Newly introduced policies specifically name interoperability in their titles, providing a clear priority for healthcare’s future.
Healthcare interoperabilty policy for a new year
On March 9, 2020, the Office of the National Coordinator (ONC) for Health Information Technology and Centers for Medicare and Medicaid Services (CMS) released twin policies that set the tone for the future of healthcare access and interoperability.
The ONC 21st Century Cures Act Final Rule implements the interoperability and information-blocking sections of the 21st Century Cures Act, a broader piece of bipartisan healthcare legislation passed in 2016.
The CMS Interoperability and Patient Access Final Rule provides CMS-regulated payers with specific guidance for privacy, security and standards related to data exchange, information blocking and patient access to their health data.
Unlike the Health Insurance Portability and Accountability Act (HIPAA), which safeguards protected health information from being shared or received unless authorized, the two final rules specifically prioritize electronic health information (EHI) sharing, especially with patients, with certain defined exceptions.
When Congress passed HIPAA in 1996, electronic health information was in its infancy and the first smartphone was 12 years away. In today’s world of wearable health trackers and social media, we often manage our health outside the traditional healthcare systems.
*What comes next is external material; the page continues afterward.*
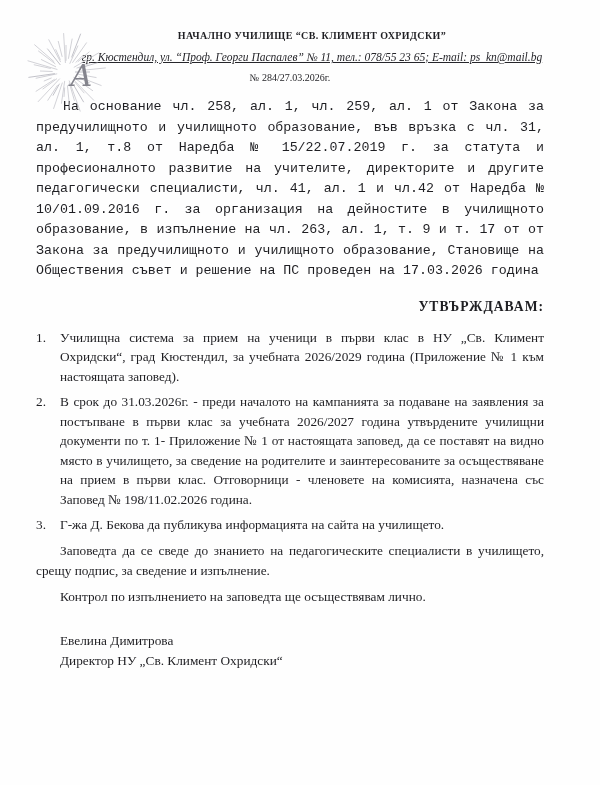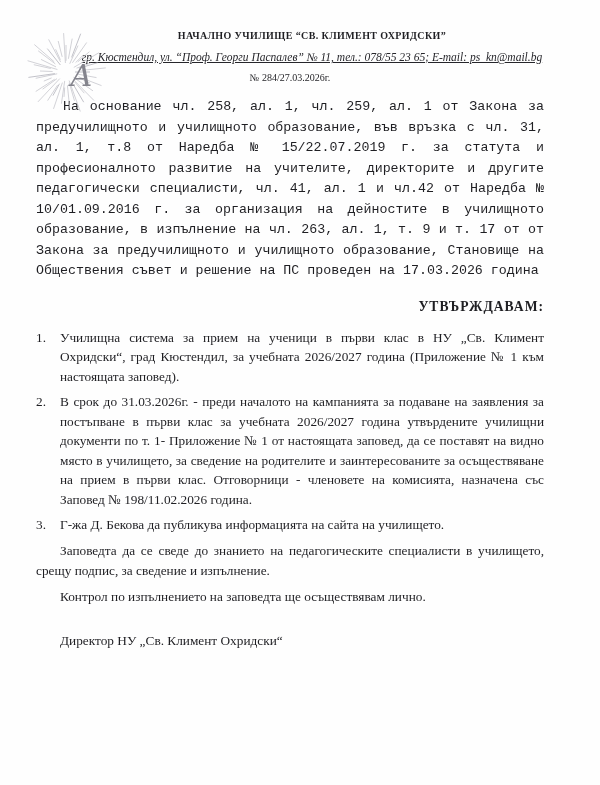"Училищна система за прием на" div.item-text { text: 2026/2027 -> 2026/2029 }
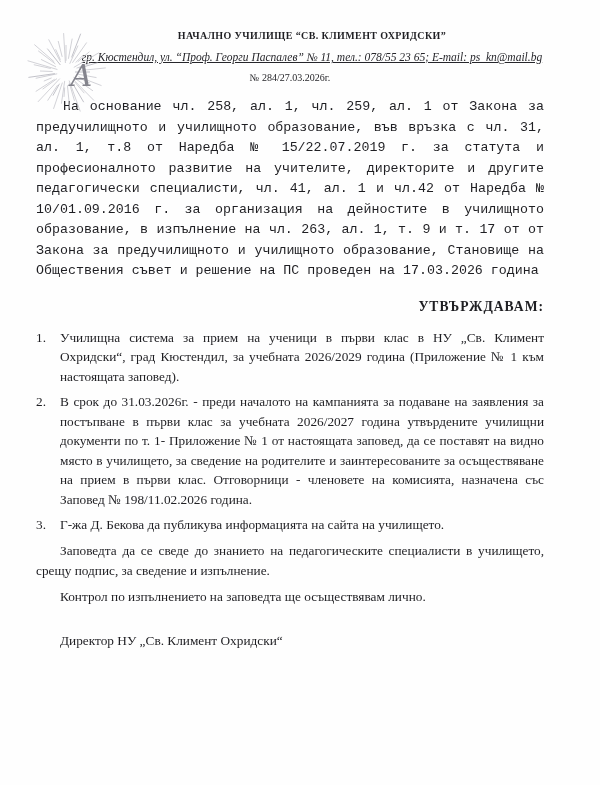"Евелина Димитрова" div.sig-name { html: none -> <div>Евелина Димитрова</div> }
These final rules require using open application programming interface (API), specifically on HL7’s Fast Healthcare Interoperability Resource (FHIR). This move modernizes healthcare data exchange standards to allow healthcare developers freedom for innovation while maintaining a common set of data so solutions can communicate. A FHIR-based API system will allow hospitals, providers and health systems to not only select the apps and EHRs that best suit them, but also allow easier data exchange.
This helps remove the information-sharing burden from patients, especially those who visit multiple providers. It also relieves the provider burden: 55 percent of providers with patients on complex therapies said electronic communication to other healthcare parties would exist in their ideal tool.
Under the new CMS rules, patients have access to their electronic claims and plan design data even through third-party apps. Certainly, this raises privacy concerns, as HIPAA doesn’t regulate these apps. Patient privacy education, and potentially further-reaching state legislation, may increase in the future to address these concerns.
Within these rules, providers, patients and health systems have more freedom of choice regarding technology selection and personalization, without fear of data loss or information blocking. Patients can switch payers and rest assured their relevant health information will flow to their new payer. Providers can switch EHRs and know they’ll be able to access patient information and clinical notes in a familiar format.
Upcoming legislation and patient affordability implications
Though data channels are opening and patient access is improving, many healthcare IT challenges await. While the CMS Final Rule addresses payer-related data transparency, state legislation will likely be needed to address similar policies for commercial plans.
On medication access, patients consistently say paying the lowest price is the most important factor. But knowing the lowest price isn’t always easy for patients or providers. Many states are addressing price transparency at the point of prescribing, making this information more accessible for providers in real-time within their workflow.